---------- INFORMATION SHOWN
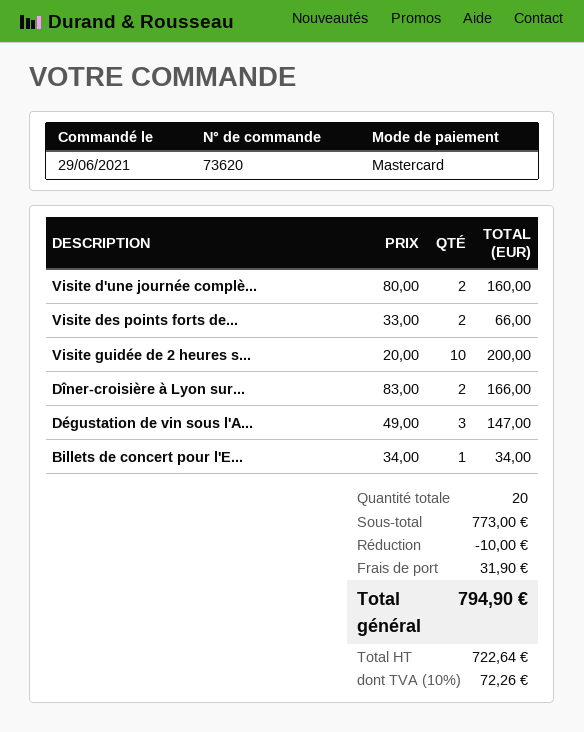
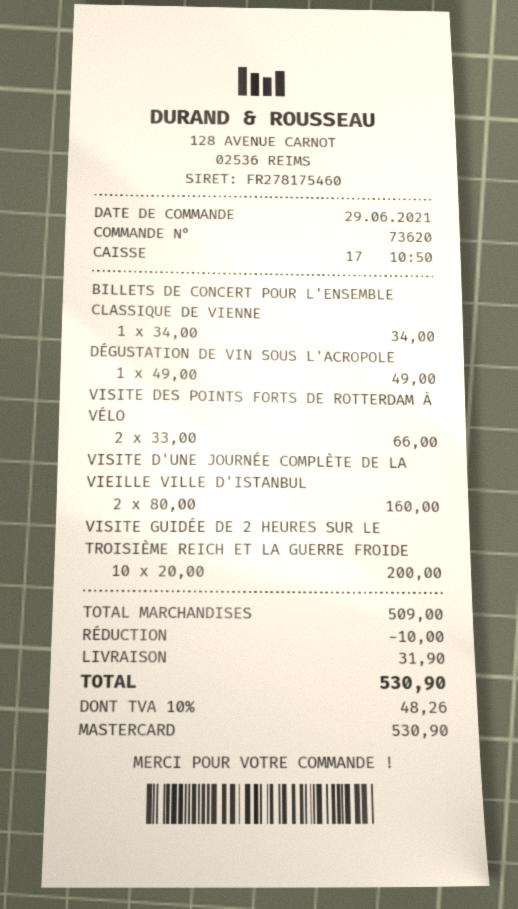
Dîner-croisière à Lyon sur...: 2 x 83.00 = 166.00 -> none
Dégustation de vin sous l'A...: 3 x 49.00 = 147.00 -> 1 x 49.00 = 49.00
subtotal: 773.00 -> 509.00
tax: 10% = 72.26 -> 10% = 48.26
total: 794.90 -> 530.90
--------------------
REQUIREMENT: Exact copy, no pictures: write out all the records above.

RESULT FOR THIS EXERCISE:
Dîner-croisière à Lyon sur...: 2 x 83.00 = 166.00 -> none
Dégustation de vin sous l'A...: 3 x 49.00 = 147.00 -> 1 x 49.00 = 49.00
subtotal: 773.00 -> 509.00
tax: 10% = 72.26 -> 10% = 48.26
total: 794.90 -> 530.90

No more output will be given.